Put another way: if you dropped $3,000 in last month, the CRA total might not show it yet.

This is why it's worth keeping your own running tally. A note in your phone does the job. Write down your room as of January 1, then subtract every contribution as you make it. Leave withdrawals out until the new year (more on that below). Do that and you'll always know where you stand without waiting for the system to catch up.

Withdrawals don't come back the way you'd expect

Take money out of your TFSA and that room doesn't reopen right away. It comes back on January 1 of the following year, not the same year.

So if you withdraw $5,000 in March and try to put it back in November, CRA still counts that re-contribution against your current room. Wait until the new year and the $5,000 is yours to use again, free and clear.

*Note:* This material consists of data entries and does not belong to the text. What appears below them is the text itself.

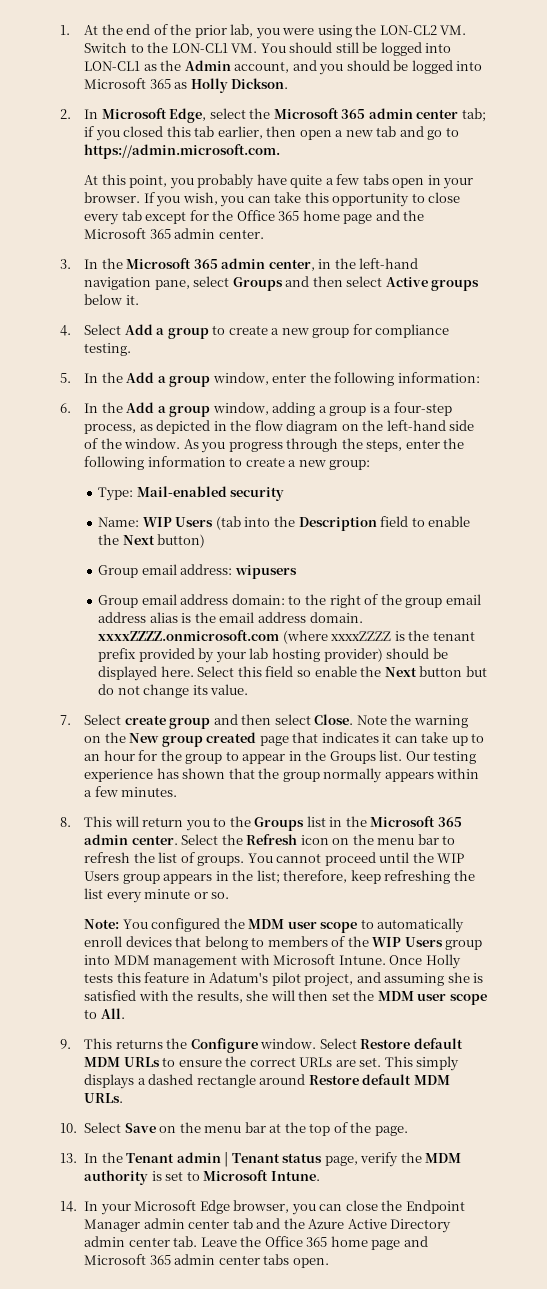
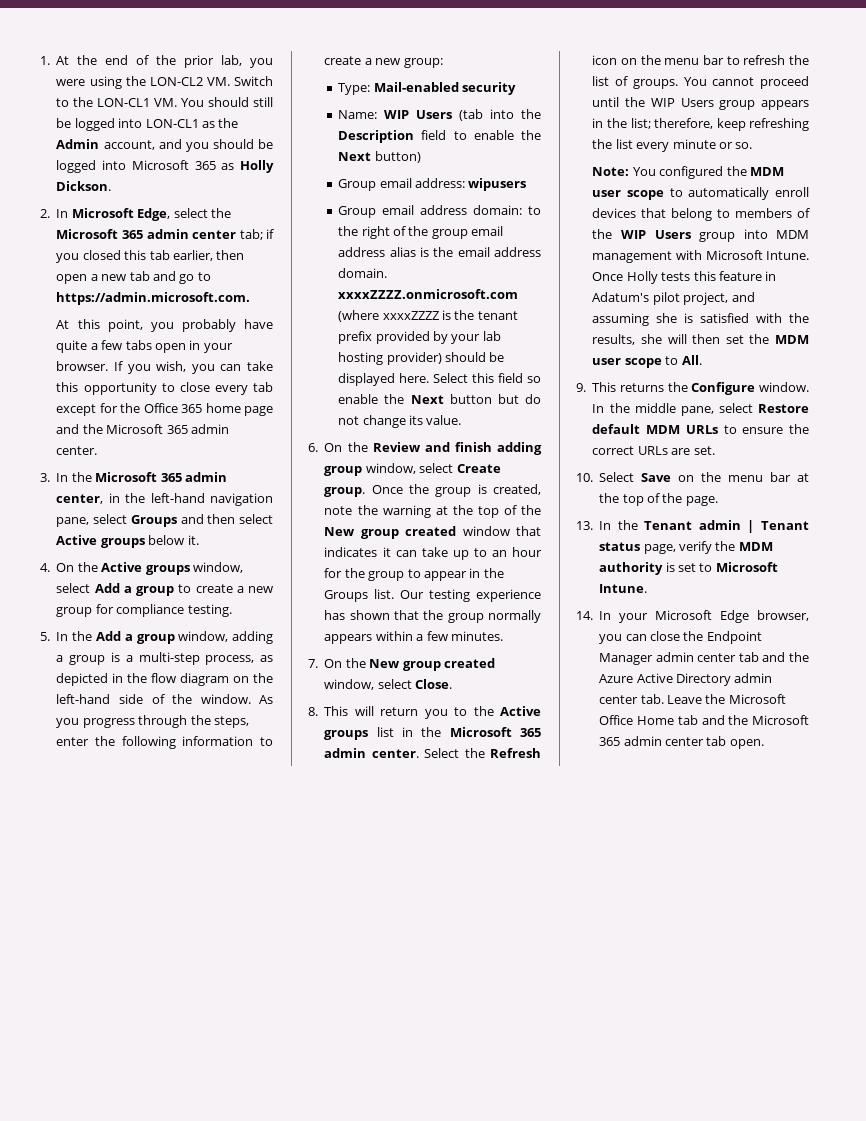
- 4. Select Add a group to create a new group for compliance testing.
+ 4. On the Active groups window, select Add a group to create a new group for compliance testing.
- 5. In the Add a group window, enter the following information:
- 6. In the Add a group window, adding a group is a four-step process, as depicted in the flow diagram on the left-hand side of the window.
+ 5. In the Add a group window, adding a group is a multi-step process, as depicted in the flow diagram on the left-hand side of the window.
- 7. Select create group and then select Close. Note the warning on the New group created page that indicates it can take up to an hour for the group to appear in the Groups list.
+ 6. On the Review and finish adding group window, select Create group. Once the group is created, note the warning at the top of the New group created window that indicates it can take up to an hour for the group to appear in the Groups list.
+ 7. On the New group created window, select Close.
- 8. This will return you to the Groups list in the Microsoft 365 admin center.
+ 8. This will return you to the Active groups list in the Microsoft 365 admin center.
- Select Restore default MDM URLs to ensure the correct URLs are set. This simply displays a dashed rectangle around Restore default MDM URLs.
+ In the middle pane, select Restore default MDM URLs to ensure the correct URLs are set.
- 14. In your Microsoft Edge browser, you can close the Endpoint Manager admin center tab and the Azure Active Directory admin center tab. Leave the Office 365 home page and Microsoft 365 admin center tabs open.
+ 14. In your Microsoft Edge browser, you can close the Endpoint Manager admin center tab and the Azure Active Directory admin center tab. Leave the Microsoft Office Home tab and the Microsoft 365 admin center tab open.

This is the one that trips people up and lands them in over-contribution territory.

What over-contributing costs

The penalty is 1% per month on the excess amount, for every month it stays over the limit. Put in $2,000 too much and leave it there for six months, and that's $120 in penalties on money that earned you next to nothing.

It won't sink you, and it's completely avoidable. Look up your real number before you contribute, and you'll never get near the line.

Your one next step

Tonight, open the MyCRA app or CRA My Account, go to "Tax-Free Savings Account," and write down your room. Put the figure somewhere you'll actually see it, and start your own running tally from there.

If you've never registered, start the registration now so your security code is in the mail and the number is waiting for you within the week. And once you know your number, the complete Christian guide to the TFSA walks through what to actually do with the room.

These accounts are tools, not theology, and a man who knows his number is simply being faithful with what he's been given.